True if ‘date_until’ is earlier than ‘date_from’ or if only ‘date_from’ is None, False otherwise.

Example

>>> incorrect_date_order(datetime.date(1980, 1, 1), datetime.date(1967, 1, 1))
True
>>> incorrect_date_order(datetime.date(1967, 1, 1), datetime.date(1980, 1, 1))
False
>>> incorrect_date_order(None, datetime.date(2024,7,1))
True
merge_variables(existing_metadata, extracted_metadata, merged_metadata)

Merges variables from the extracted metadata into the existing metadata and updates the merged metadata.

This function compares the variables from extracted_metadata with those in existing_metadata. For each variable in extracted_metadata, it checks if a variable with the same short_name exists in existing_metadata. If a match is found, it updates the existing variable with information from extracted_metadata.

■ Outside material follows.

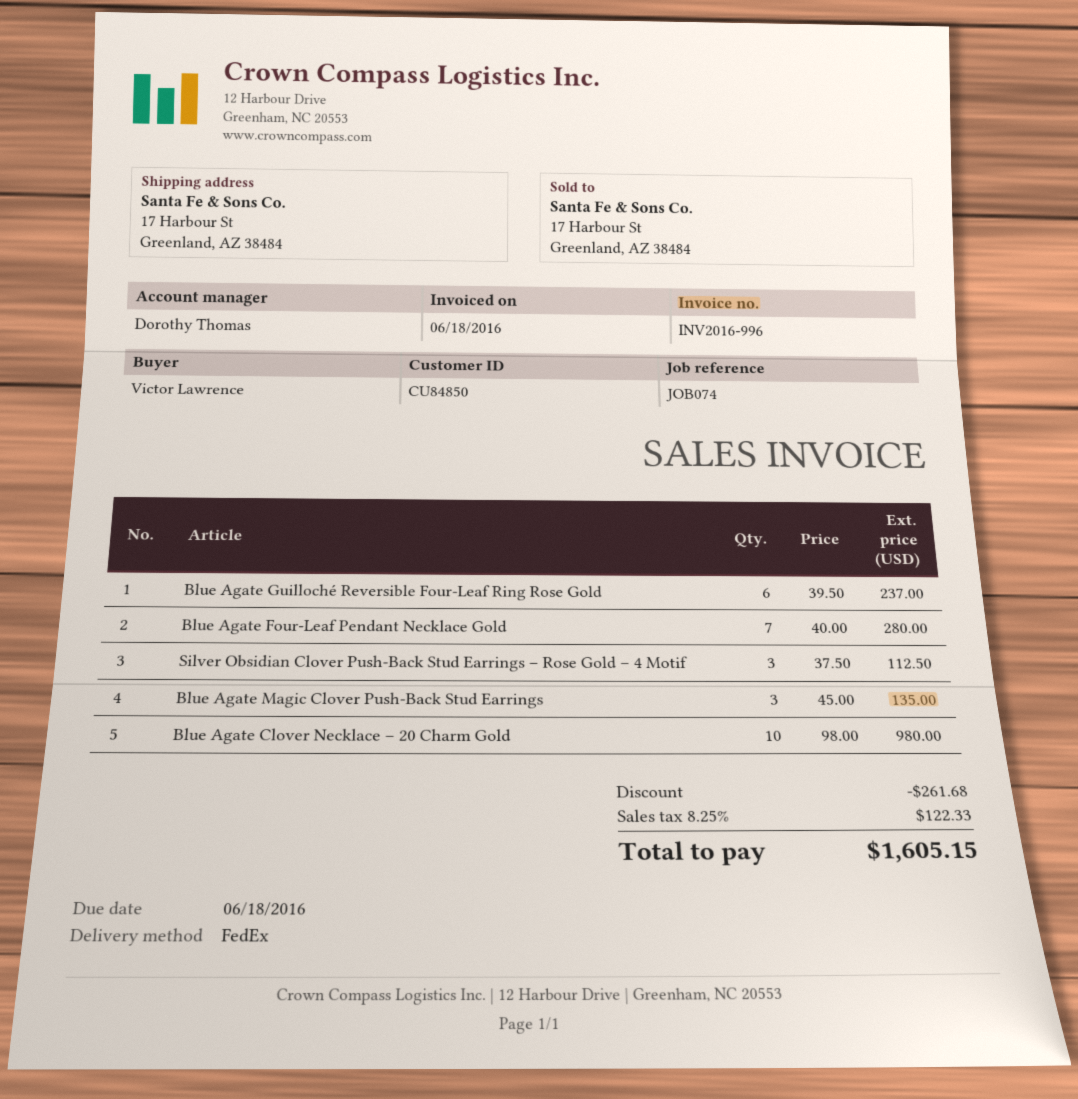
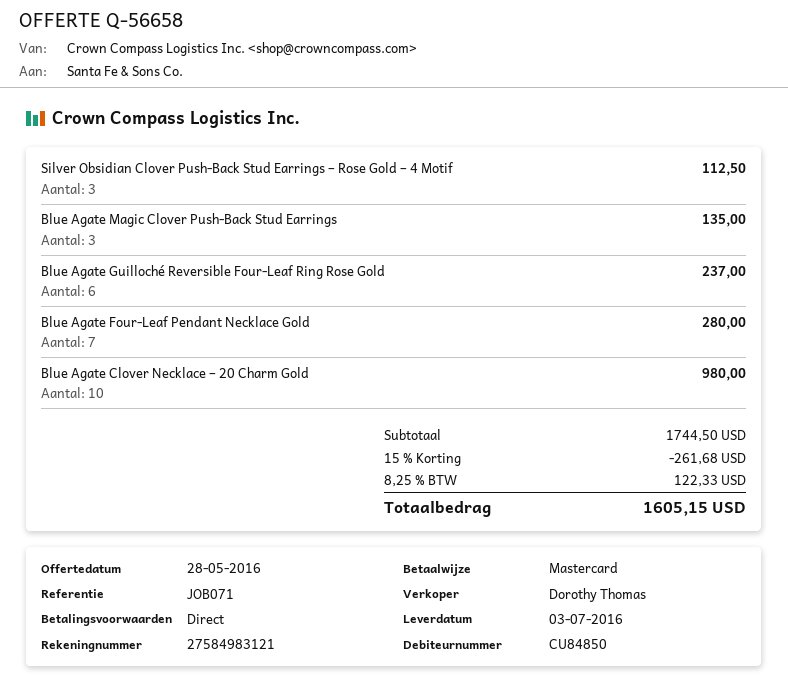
reference: JOB074 -> JOB071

If no match is found, the variable from extracted_metadata is directly added to merged_metadata.

Parameters:
  • existing_metadata (DatadocMetadata) – The metadata object containing the current state of variables.

  • extracted_metadata (DatadocMetadata) – The metadata object containing new or updated variables to merge.

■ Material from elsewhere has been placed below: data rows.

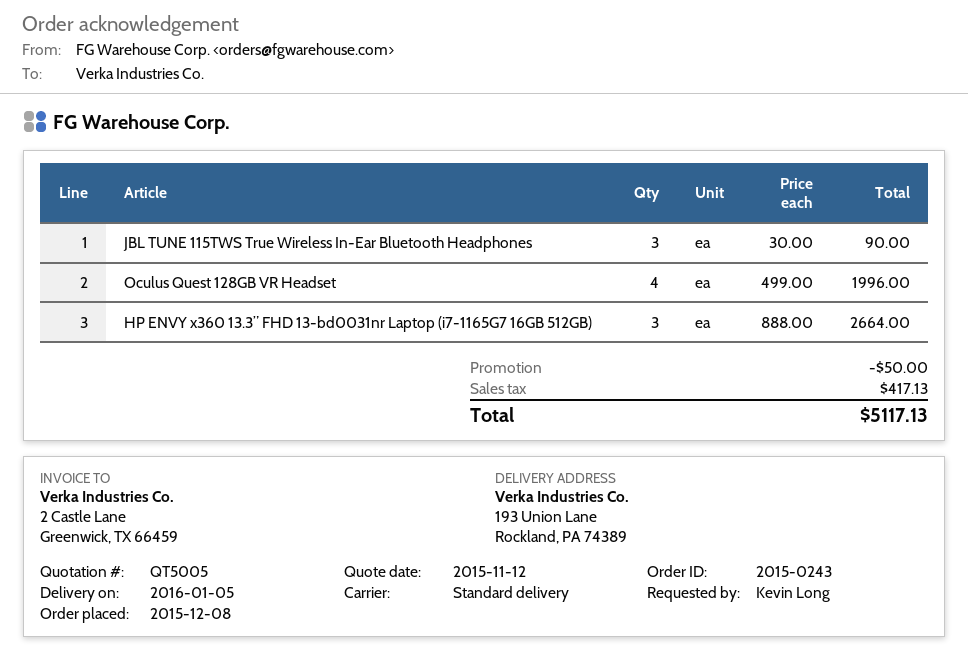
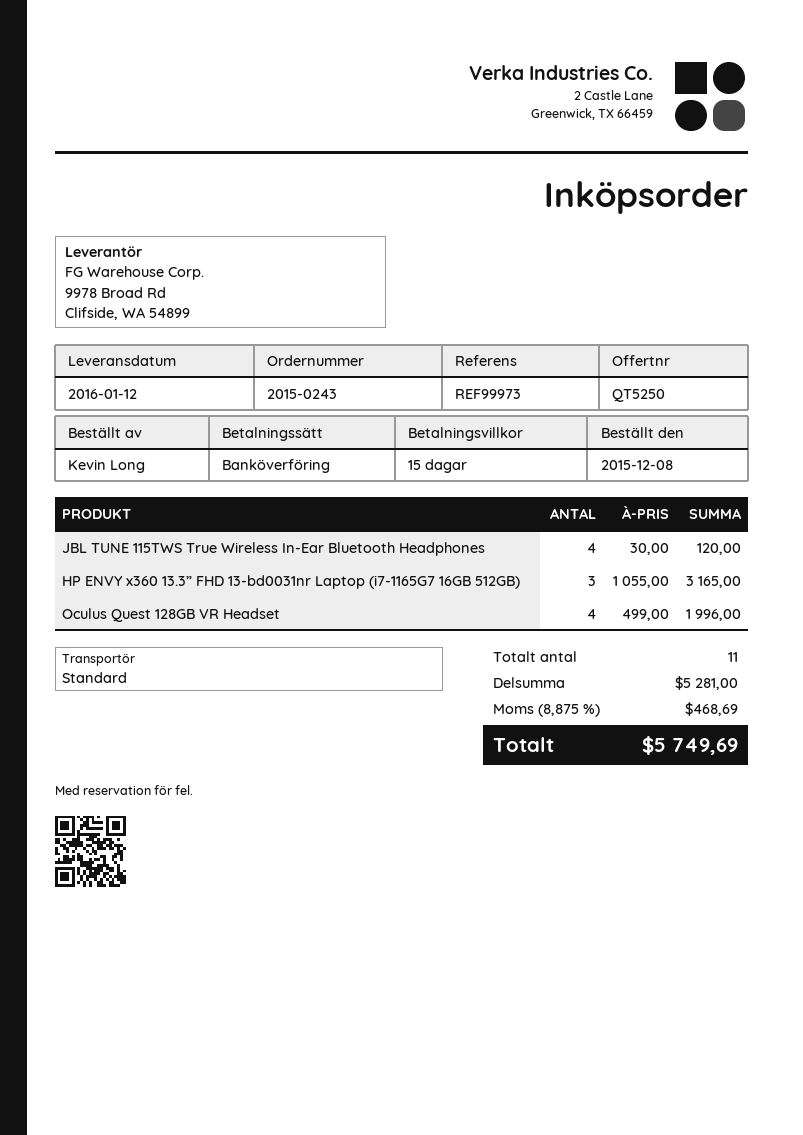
quote number: QT5005 -> QT5250
delivery date: 2016-01-05 -> 2016-01-12
JBL TUNE 115TWS True Wireless In-Ear Bluetooth Headphones: 3 x 30.00 = 90.00 -> 4 x 30.00 = 120.00
HP ENVY x360 13.3” FHD 13-bd0031nr Laptop (i7-1165G7 16GB 512GB): 3 x 888.00 = 2664.00 -> 3 x 1055.00 = 3165.00
discount: 50.00 -> none
tax: 417.13 -> 468.69
total: 5117.13 -> 5749.69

  • merged_metadata (DatadocMetadata) – The metadata object that will contain the result of the merge.

Returns:

The merged_metadata object containing variables from both existing_metadata and extracted_metadata.

Return type:

model.DatadocMetadata

normalize_path(path)

Obtain a pathlib compatible Path.

Obtains a pathlib compatible Path regardless of whether the file is on a filesystem or in GCS.

Parameters:

path (str) – Path on a filesystem or in cloud storage.

Return type:

Path | CloudPath

Returns:

Pathlib compatible object.

num_obligatory_dataset_fields_completed(dataset)

Count the number of completed obligatory dataset fields.

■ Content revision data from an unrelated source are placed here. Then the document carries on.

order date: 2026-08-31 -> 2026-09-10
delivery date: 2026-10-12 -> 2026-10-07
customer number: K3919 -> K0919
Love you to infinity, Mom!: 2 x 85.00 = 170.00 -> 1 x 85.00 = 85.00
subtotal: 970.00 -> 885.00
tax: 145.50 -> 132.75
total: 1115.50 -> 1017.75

This function returns the total count of obligatory fields in the dataset that have values (are not None).

Parameters:

dataset (Dataset) – The dataset object for which to count the fields.

Return type:

int

Returns:

The number of obligatory dataset fields that have been completed (not None).

num_obligatory_variable_fields_completed(variable)

Count the number of obligatory fields completed for one variable.

This function calculates the total number of obligatory fields that have values (are not None) for one variable in the list.

Parameters:

variable (Variable) – The variable to count obligatory fields for.

Return type:

int

Returns:

The total number of obligatory variable fields that have been completed (not None) for one variable.

num_obligatory_variables_fields_completed(variables)

Count the number of obligatory fields completed for all variables.

This function calculates the total number of obligatory fields that have values (are not None) for one variable in the list.

Parameters:

variables (list) – A list with variable objects.

Return type:

int

Returns:

The total number of obligatory variable fields that have been completed (not None) for all variables.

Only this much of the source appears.